▶ **Instructions for the task**
Starting at the line with "font-size: 21px;", retype each line exactly up to and including the final line of the records below.

▶ **Data**
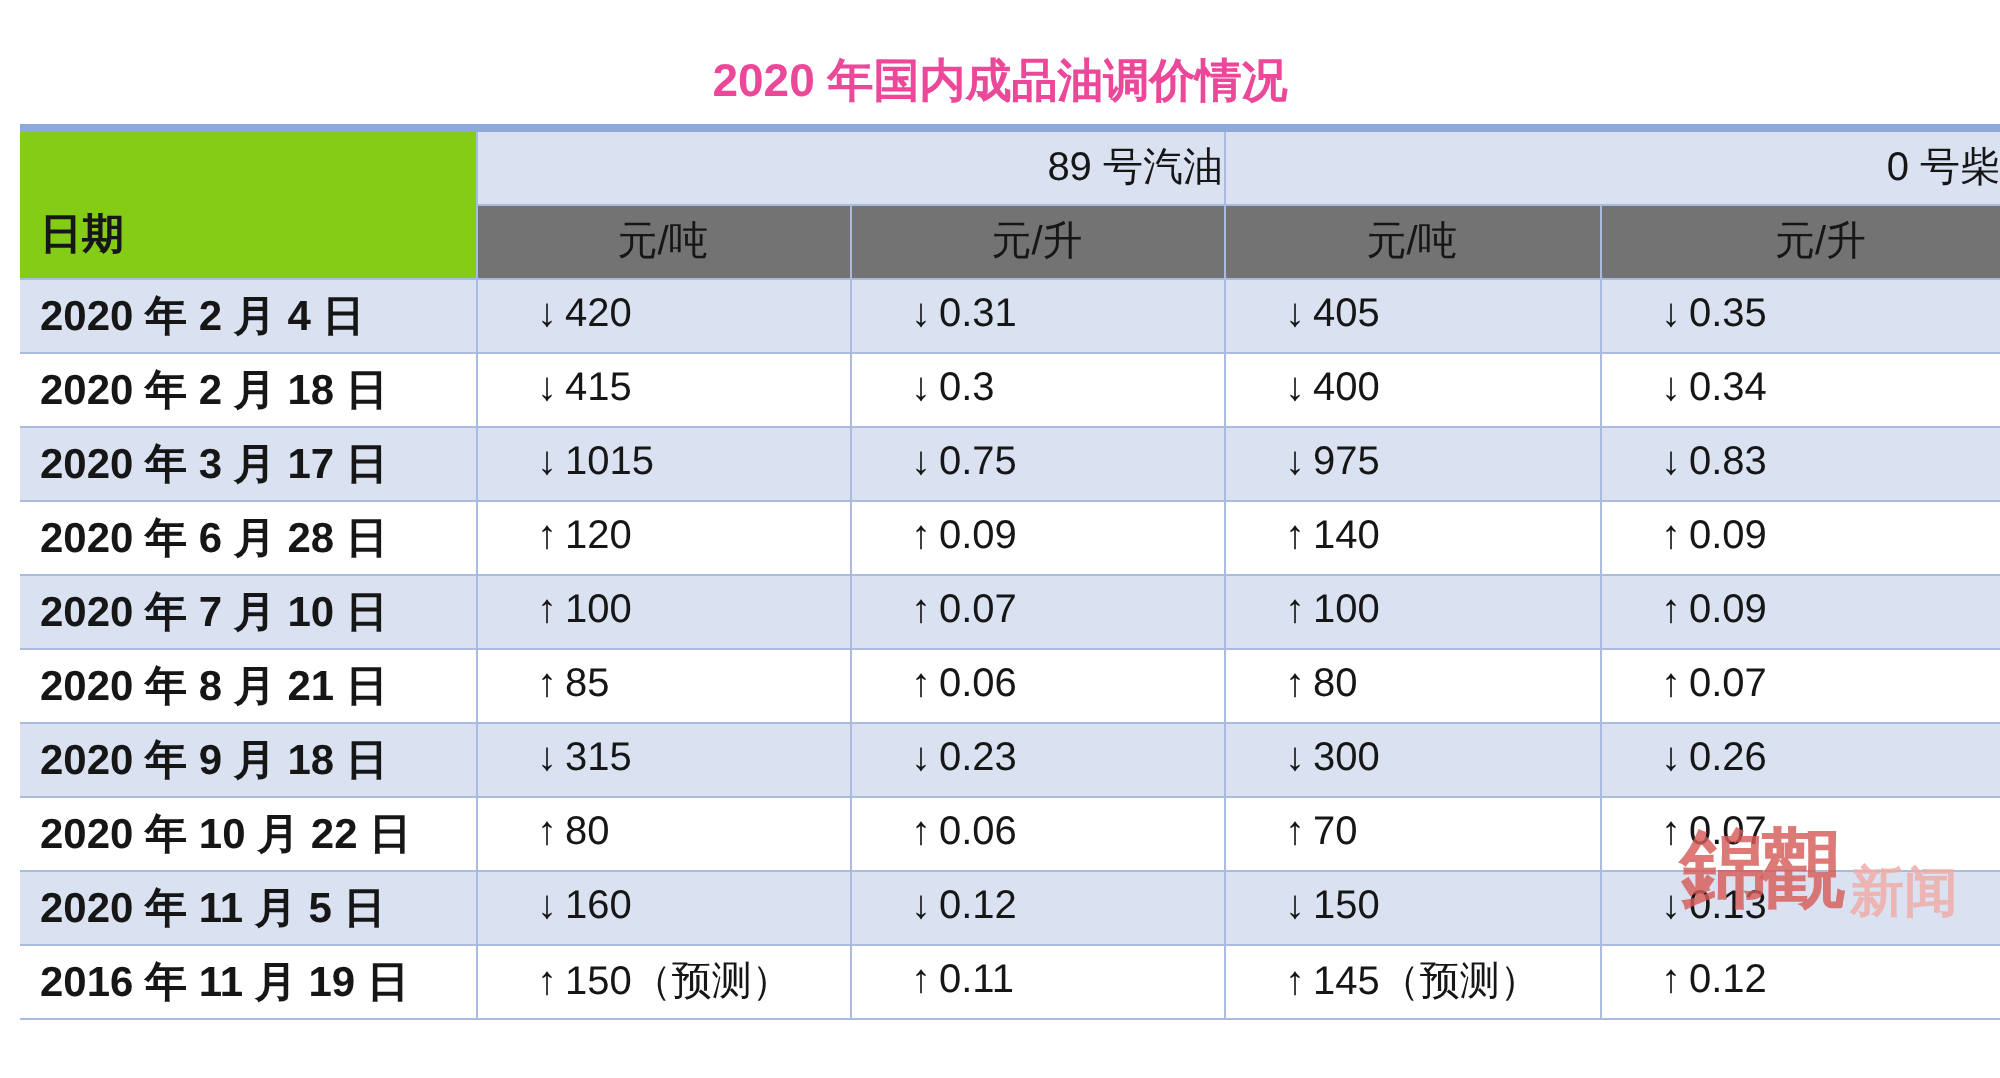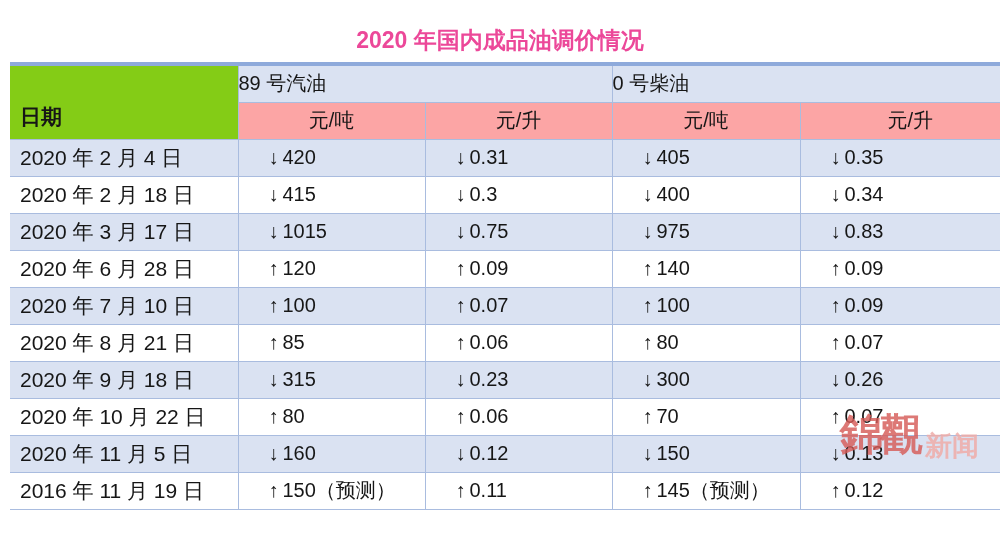--- a/index.html
+++ b/index.html
@@ -50,7 +50,7 @@
   th.group-head {
     background: #dae2f2;
     font-weight: normal;
-    text-align: left;
+    text-align: right;
     height: 38px;
   }
   th.unit-head {

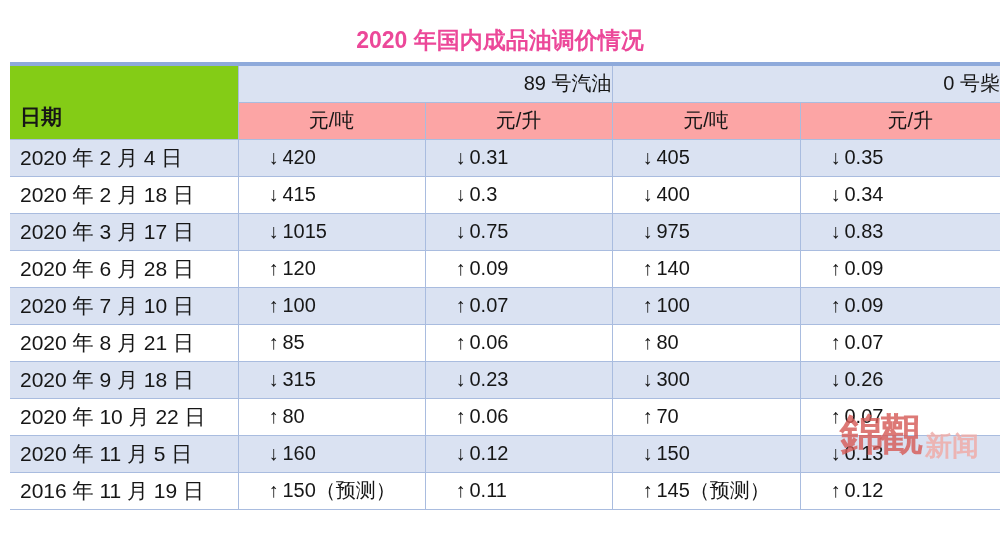--- a/index.html
+++ b/index.html
@@ -54,7 +54,7 @@
     height: 38px;
   }
   th.unit-head {
-    background: #fca5a5;
+    background: #737373;
     font-weight: normal;
     height: 37px;
   }

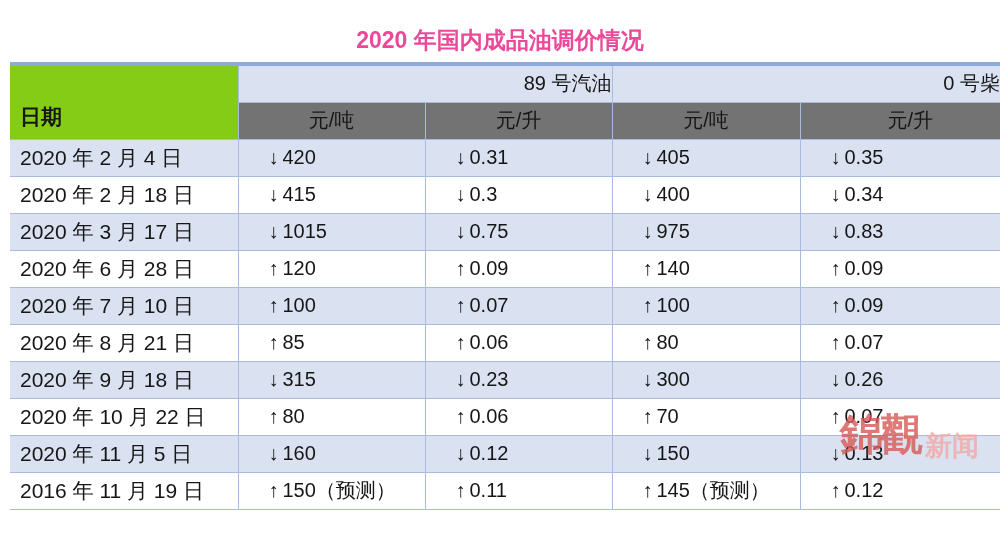--- a/index.html
+++ b/index.html
@@ -62,7 +62,7 @@
   
   tbody td { height: 37px; }
   tbody td.date-cell {
-    font-weight: normal;
+    font-weight: bold;
     font-size: 21px;
     padding-left: 10px;
     text-align: left;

▶ **Output**
     font-size: 21px;
     padding-left: 10px;
     text-align: left;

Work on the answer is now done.